新エネルギー・産業技術総合開発機構(NEDO)は、廃棄された電気自動車(EV)などから希土類(レアアース)を選択的に回収する技術の事業化を目指す。レアアースは産出が中国など特定の国に偏り、今後の需要増加も見込まれるため、供給への懸念がある。コスト競争力の高いレアアースの分離、精錬技術を開発し、国内でリサイクル体制を構築することで、地政学的リスクに備える。
対象とするレアアースは、ジスプロシウム(Dy)やテルビウム(Tb)といった重希土類である。廃棄EVなどのモーターに組み込まれたネオジム(Nd)磁石や同磁石の製造時に出る切削くずから、環境負荷を抑えつつ高い効率で重希土類を分離、精錬できるようにする。
NEDOが今回採択した研究開発項目は2つ。1つは、重希土類を含む未利用資源から重希土類だけを選択的に濃縮、回収するプロセスの開発である。Nd磁石の製造工場やリサイクル工場から出る廃液などを、重希土類と鉄(Fe)などの不純物に分け、重希土類だけを回収できるようにする。
もう1つは、回収した重希土類からDyとTbを高い精度で相互に分離、精錬する技術の開発である。精錬については新たな電解法と還元法を確立し、省電力化と環境負荷の低減を図る。NEDOによると、レアアースを分離、精製する工程は、作業コストを理由に海外に頼っているのが現状だ。回収した廃Nd磁石を中国やベトナムに輸出し、輸出先で加工した重希土類の再生品を再び輸入しているという。
事業期間は2023~2027年度の5年間で、事業規模は17億6000万円の予定。

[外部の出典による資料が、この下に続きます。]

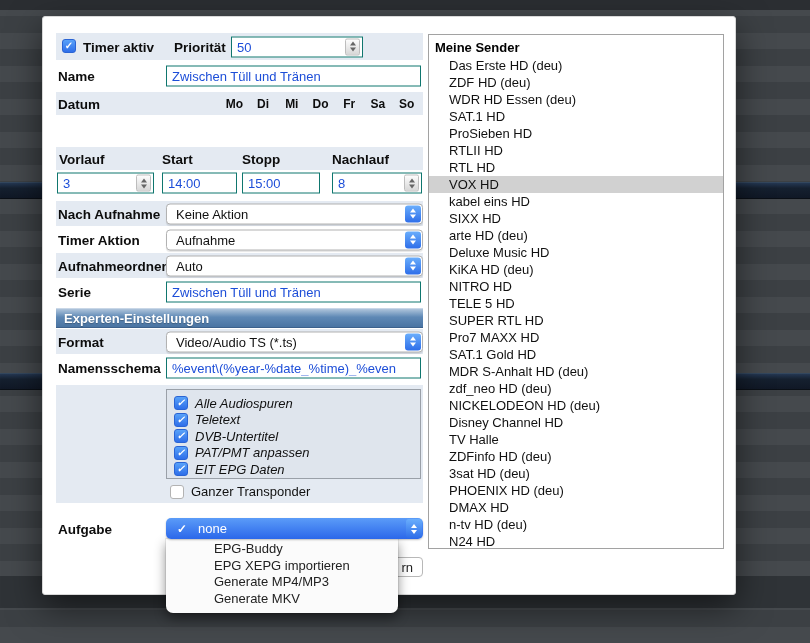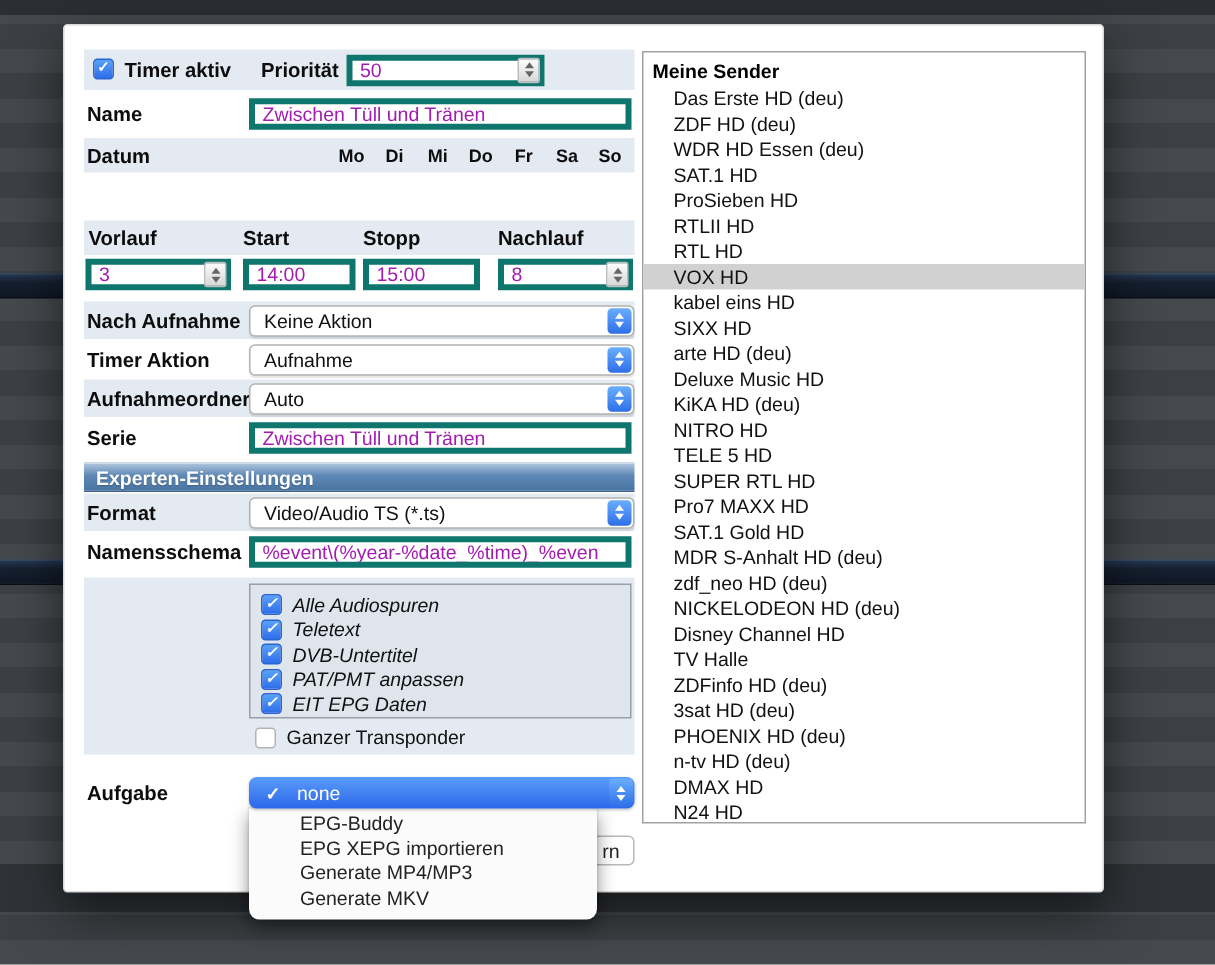--- a/index.html
+++ b/index.html
@@ -26,8 +26,8 @@
   .lbl { position:absolute; font-weight:bold; font-size:13.5px; color:#0d0d0d; top:50%;
     transform:translateY(-50%); white-space:nowrap; }
 
-  .txt { position:absolute; border:4px solid #0f766e; background:#fff;
-    font:13px "Liberation Sans", sans-serif; color:#a21caf; padding:0 5px; height:21px;
+  .txt { position:absolute; border:1px solid #0f766e; background:#fff;
+    font:13px "Liberation Sans", sans-serif; color:#1d4ed8; padding:0 5px; height:21px;
     top:50%; transform:translateY(-50%); }
   .num-wrap { position:absolute; height:21px; top:50%; transform:translateY(-50%); }
   .num-wrap .txt { left:0; right:0; width:100%; top:0; transform:none; }

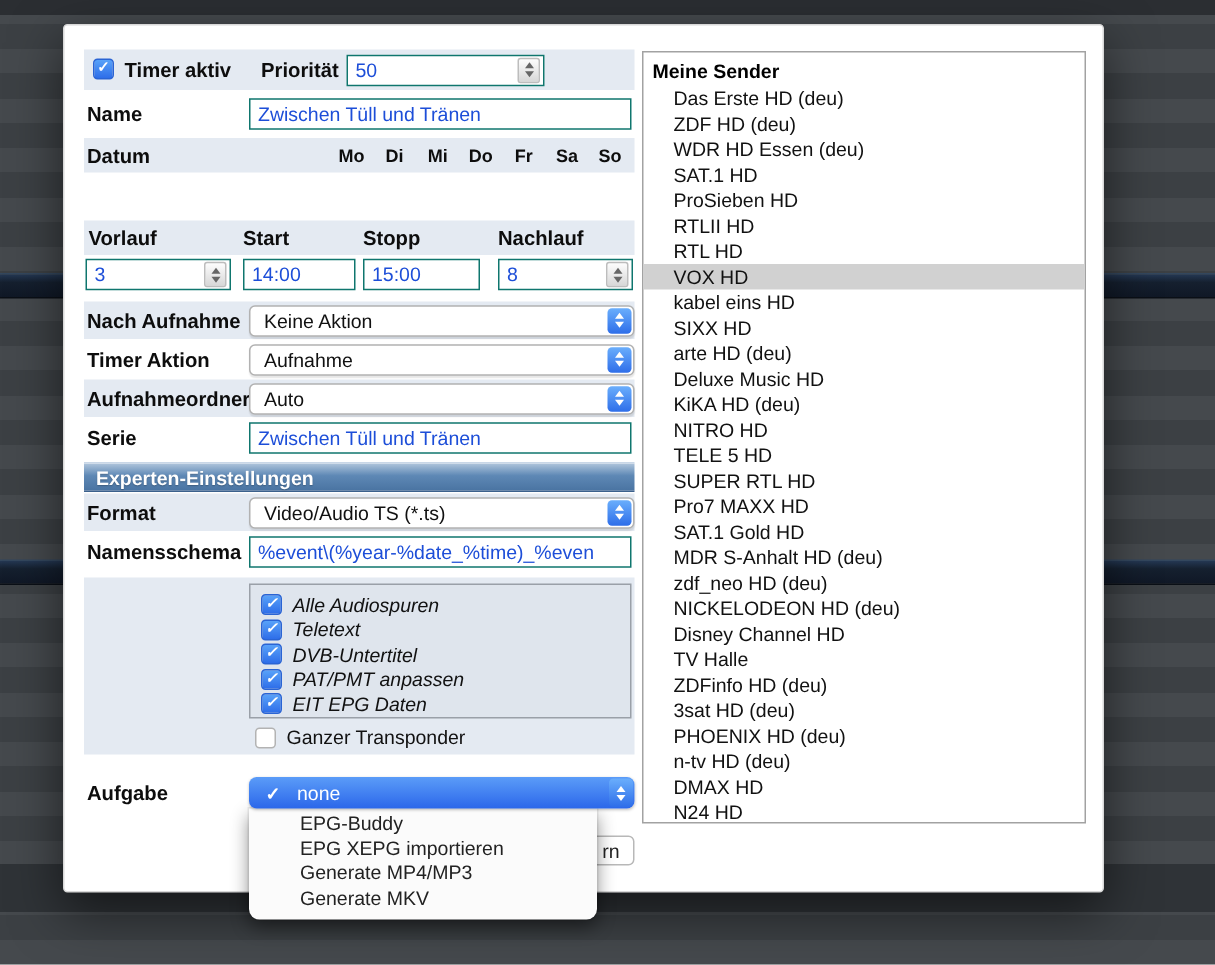--- a/index.html
+++ b/index.html
@@ -295,8 +295,8 @@
       <div class="ch-row">ZDFinfo HD (deu)</div>
       <div class="ch-row">3sat HD (deu)</div>
       <div class="ch-row">PHOENIX HD (deu)</div>
+      <div class="ch-row">DMAX HD</div>
       <div class="ch-row">n-tv HD (deu)</div>
-      <div class="ch-row">DMAX HD</div>
       <div class="ch-row">N24 HD</div>
     </div>
 

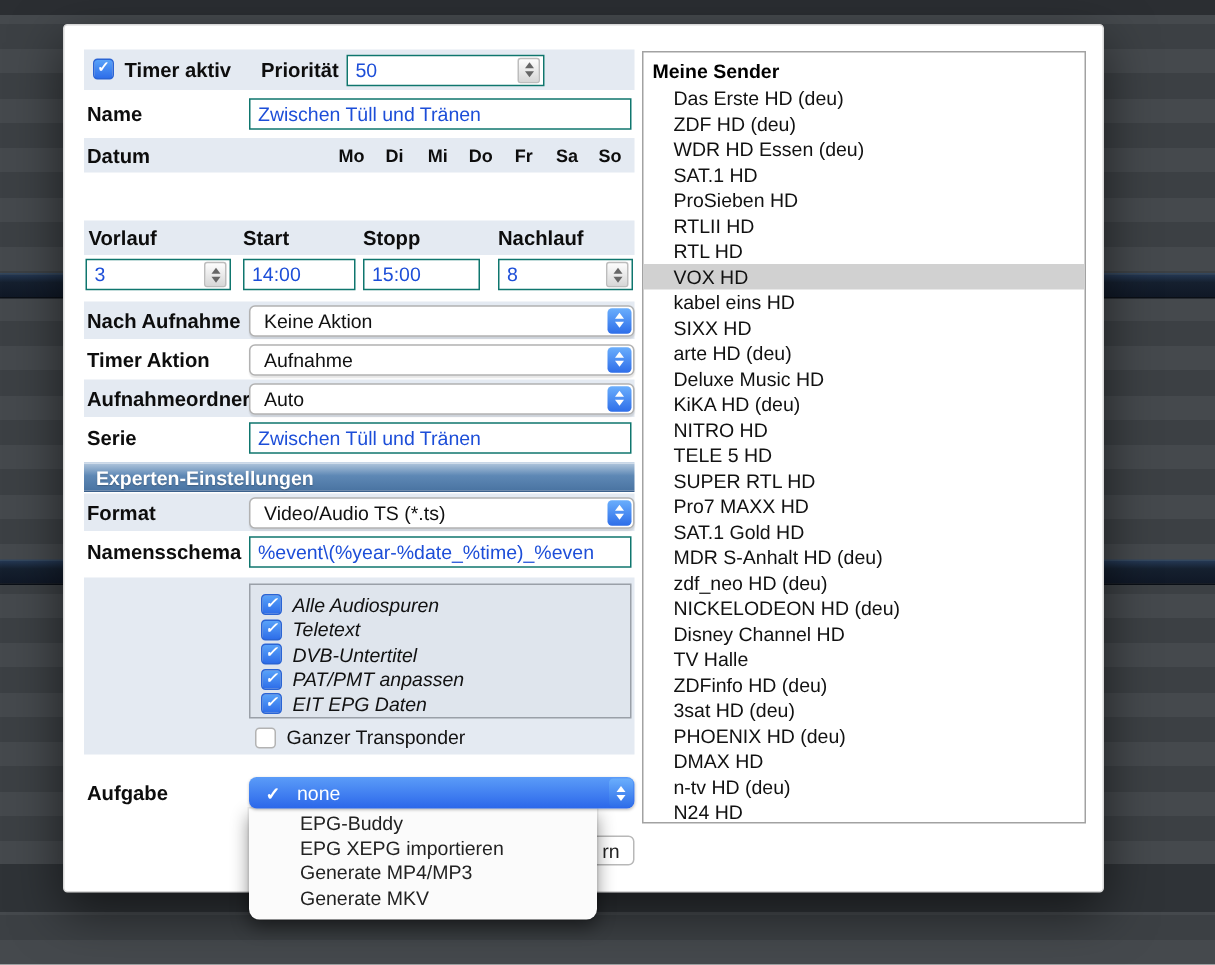--- a/index.html
+++ b/index.html
@@ -86,7 +86,7 @@
   .menu-body { position:absolute; left:123px; top:522px; width:232px; z-index:29;
     background:#fbfbfb; border-radius:0 0 7px 7px; padding:2px 0 6px;
     box-shadow:0 5px 12px rgba(0,0,0,.45), 0 0 0 1px rgba(0,0,0,.07); }
-  .menu-item { font-size:13px; color:#222; height:16.5px; line-height:16.5px; padding-left:34px; white-space:nowrap; }
+  .menu-item { font-size:13px; color:#222; height:16.5px; line-height:16.5px; padding-left:48px; white-space:nowrap; }
 </style>
 </head>
 <body>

三徳(神戸市)やエマルションフローテクノロジーズ(EFT、茨城県東海村)のほか、産業技術総合研究所(産総研)や国内の大学など複数の研究機関が参加する。
三徳はプロテリアル(旧日立金属)の子会社で、レアアースの合金製造やリサイクルを手掛けている。EFTは日本原子力研究開発機構(JAEA)発の新興企業で、レアアースなどの元素分離が可能な「多段エマルションフロー」と呼ぶ技術を持つ。同社には、ホンダやKDDI系のコーポレートベンチャーキャピタル(CVC)などが出資している。
DyやTbの主な用途であるNd磁石は、EVのような電動車両やエアコン、風力発電機などのモーターに使われ、カーボンニュートラル(炭素中立)の実現へ向けて需要が増える見通しである。電動車両のモーターに使うレアアースのリサイクルを巡っては、日産自動車と早稲田大学が、モーターからNdやDy、Tbを含んだレアアース酸化物を回収する技術を共同開発しており、2020年代中ごろの実用化を目指している。